The biggest move is the Public Enterprises Act under which a new State Enterprises Holding Corporation is to be set up following Singapore’s Tamasek model. This was obvious from the beginning when the Ministry for State Enterprise Development was set up under Kabir Hashim.

What is Temasek?

Its basically the corporation that produces 15% of Singapore’s GDP and majority of its shares are held by the government. Their equivalent of the CEB, Ceypetco, other utilities and major state created industrial giants are owned by Temasek. Interestingly its Chairman is the current Singaporean PM’s wife.

This process does mean that the government is able to sell shares of SOEs to private sector investors. But it is not essentially a bad idea. The cost burden of these enterprises on the treasury has been enormous over the years. Privatising will allow these costs to be shared with the private sector. It also means that the current low productivity associated with these firms can be potentially changed – after all LECO provides better services than CEB.

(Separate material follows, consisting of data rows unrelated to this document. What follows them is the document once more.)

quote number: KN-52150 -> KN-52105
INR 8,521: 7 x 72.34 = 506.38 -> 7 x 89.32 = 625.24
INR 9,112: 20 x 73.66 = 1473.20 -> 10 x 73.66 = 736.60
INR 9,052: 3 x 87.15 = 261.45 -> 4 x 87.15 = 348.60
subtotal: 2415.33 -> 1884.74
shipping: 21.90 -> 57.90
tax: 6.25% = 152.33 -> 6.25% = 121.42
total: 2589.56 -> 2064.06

Why did I say ‘potentially’ ?

The issue is all of these SOEs are highly unionized and all these unions frantically oppose privatisation. They will surely confront the whole idea of a holding corporation with hostility. Hostility that will surely be used for political advantage by the new combined opposition that MP Weerawansa is assembling.

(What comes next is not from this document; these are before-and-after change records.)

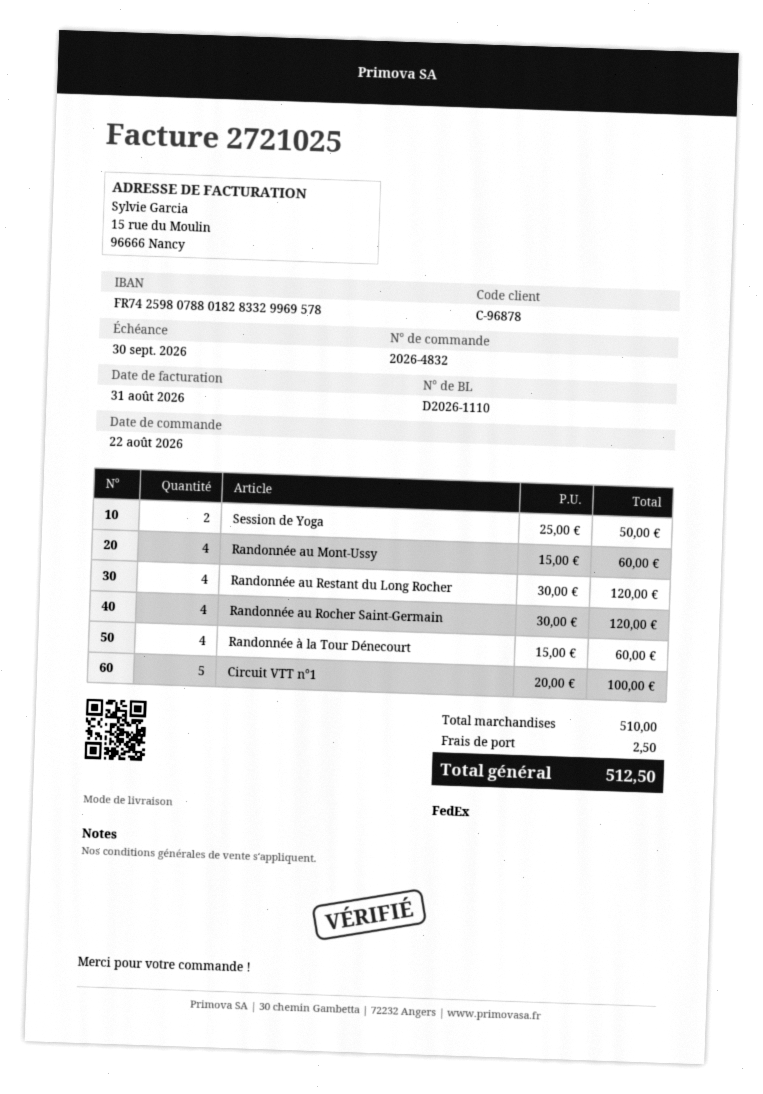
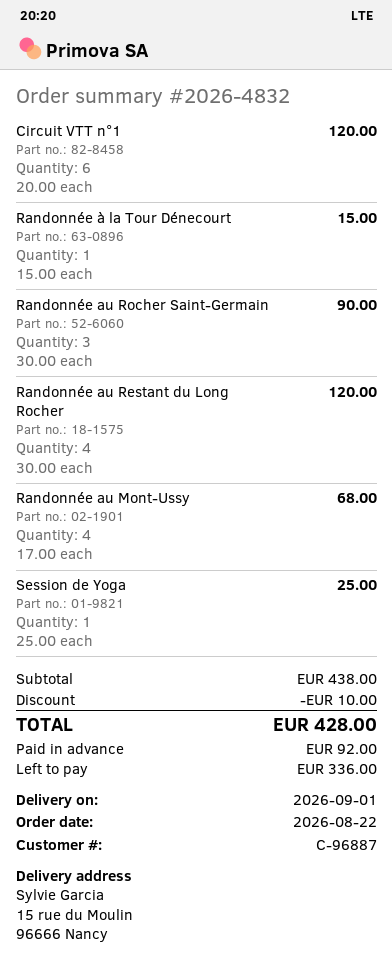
customer number: C-96878 -> C-96887
Session de Yoga: 2 x 25.00 = 50.00 -> 1 x 25.00 = 25.00
Randonnée au Mont-Ussy: 4 x 15.00 = 60.00 -> 4 x 17.00 = 68.00
Randonnée au Rocher Saint-Germain: 4 x 30.00 = 120.00 -> 3 x 30.00 = 90.00
Randonnée à la Tour Dénecourt: 4 x 15.00 = 60.00 -> 1 x 15.00 = 15.00
Circuit VTT n°1: 5 x 20.00 = 100.00 -> 6 x 20.00 = 120.00
subtotal: 510.00 -> 438.00
discount: none -> 10.00
shipping: 2.50 -> none
total: 512.50 -> 428.00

I am completely in support of Sri Lanka having a strong opposition. The Rajapaksa regime would have been stronger if the opposition had remained a coherent force. Opposition is vital to building a democratic society and to ensure accountable policy making. But unfortunately all our oppositions ever want to do is some how get back the power it lost in the last election. It is almost impossible to imagine how the government is going to maneuver itself safely without committing electoral suicide and implement this initiative.

Further the PM also proposed to partially divest non essential state possessions like Lanka Hospitals and a few hotels. From an economic policy stand point it seems beneficial for the government to lessen its burden of taking up any loses these make and also it allows private investors to make capital investments in their expansion. But the likes of MP Vasudeva, who returned the Sri Lanka Insurance Corporation along with Lanka Hospital to state ownership, are bound to vehemently oppose such a divestment again on the claim that the nation is losing ownership over national resources.

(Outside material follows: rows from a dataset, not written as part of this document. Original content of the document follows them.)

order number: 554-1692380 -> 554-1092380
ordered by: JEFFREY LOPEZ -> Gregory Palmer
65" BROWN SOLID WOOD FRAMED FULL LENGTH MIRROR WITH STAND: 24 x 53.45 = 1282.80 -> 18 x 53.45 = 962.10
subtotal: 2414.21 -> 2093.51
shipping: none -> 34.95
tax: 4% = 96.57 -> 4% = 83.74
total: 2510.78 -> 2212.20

Maybe what the PM needs to do first is improve the economic knowledge Sri Lanka’s society has. I am no supporter of neo-liberal deregulation that caused havoc in the rest of the world. But the reality is that market forces must be allowed to come to play. The reason our stock market is rigged is because government intervention is high, removing the ability for market forces to play out under due regulations. Government intervention is when the EPF/ETF capital is used to create a stock market bubble. State regulation is when the Securities and Exchanges Commission implements the regulatory framework to prevent fraud. First and foremost we need to establish a Faculty of Economics in the Colombo University to produce the economists we require without retaining the field in the Faculty of Arts.

The economic reforms go on to address more aspects and it is impossible to analyse and present it in as simply as possible in one article. Hence stay tuned for more articles on the matter in the coming week. Just as a disclaimer I do not claim to be an economic policy expert, but I am simply attempting to dispel common myths that are sure to emerge around these policy reforms from a common sense perspective and what limited knowledge I do possess.

*BTW – definition of Divesting – selling of an existing business by a firm or in this case the state.